**Task inputs:**
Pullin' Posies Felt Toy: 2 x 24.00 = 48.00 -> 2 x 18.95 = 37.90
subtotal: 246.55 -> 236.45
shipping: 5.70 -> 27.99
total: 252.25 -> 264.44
---
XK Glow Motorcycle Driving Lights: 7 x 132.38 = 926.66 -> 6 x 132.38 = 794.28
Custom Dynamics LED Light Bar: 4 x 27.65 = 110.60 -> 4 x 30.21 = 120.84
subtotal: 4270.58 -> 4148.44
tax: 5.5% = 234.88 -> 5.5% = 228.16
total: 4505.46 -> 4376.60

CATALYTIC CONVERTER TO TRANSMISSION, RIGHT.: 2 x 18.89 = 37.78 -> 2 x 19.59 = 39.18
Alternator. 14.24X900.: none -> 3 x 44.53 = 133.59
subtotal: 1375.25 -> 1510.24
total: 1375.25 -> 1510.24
* * *
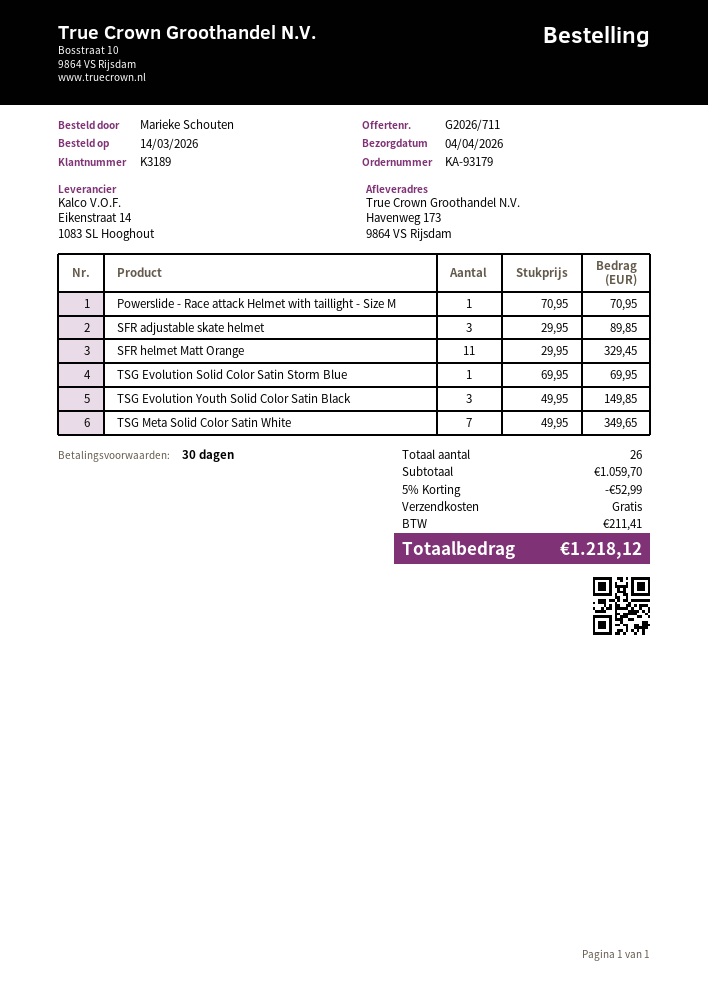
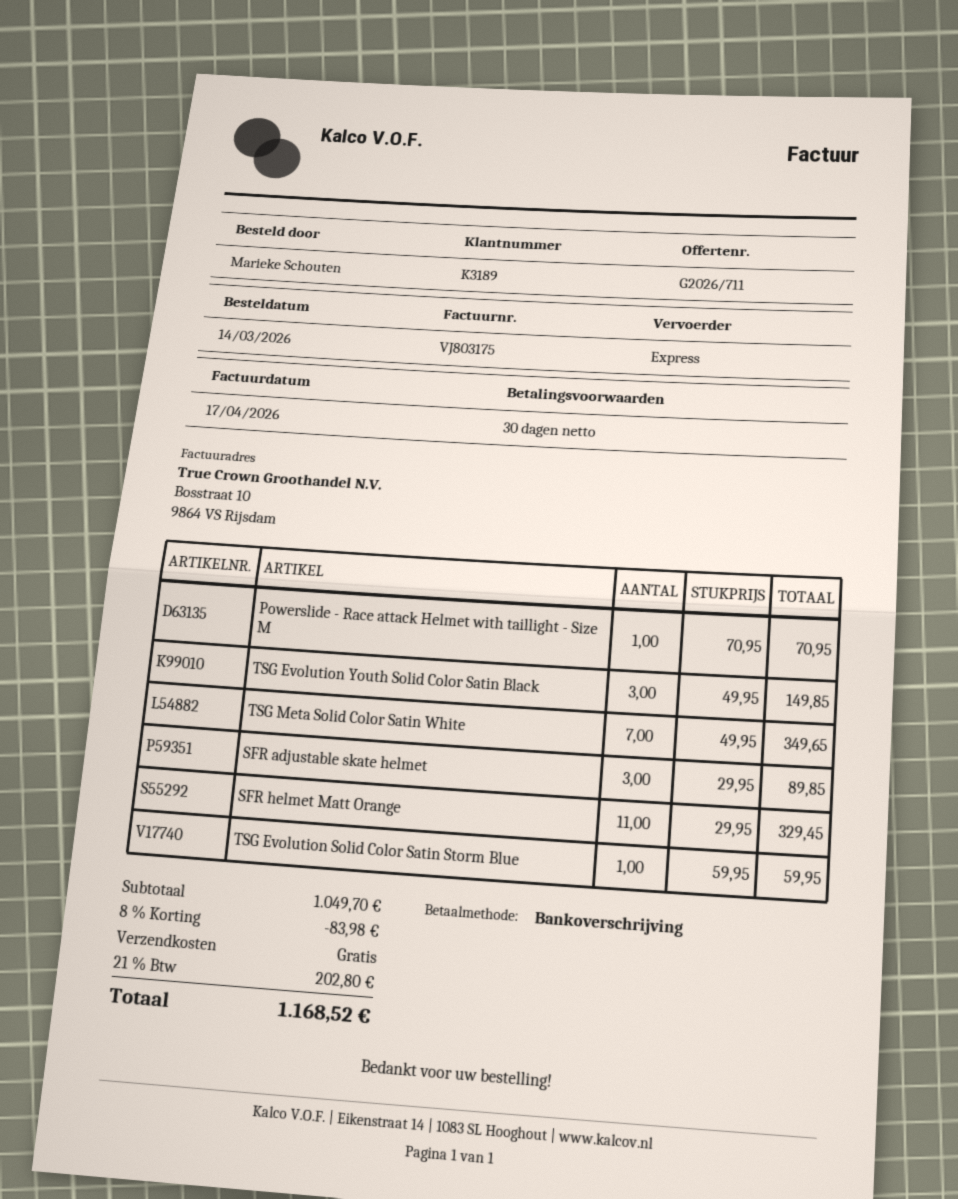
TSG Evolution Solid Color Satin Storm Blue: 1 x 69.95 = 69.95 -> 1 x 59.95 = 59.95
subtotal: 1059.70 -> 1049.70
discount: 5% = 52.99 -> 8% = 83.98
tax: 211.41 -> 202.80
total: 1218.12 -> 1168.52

**Action item:**
Beginning with the line containing "TSG Evolution Solid" in the material above, copy every line exactly until you have copied the line containing "total: 1218.12 -> 1168.52".

**Your solution:**
TSG Evolution Solid Color Satin Storm Blue: 1 x 69.95 = 69.95 -> 1 x 59.95 = 59.95
subtotal: 1059.70 -> 1049.70
discount: 5% = 52.99 -> 8% = 83.98
tax: 211.41 -> 202.80
total: 1218.12 -> 1168.52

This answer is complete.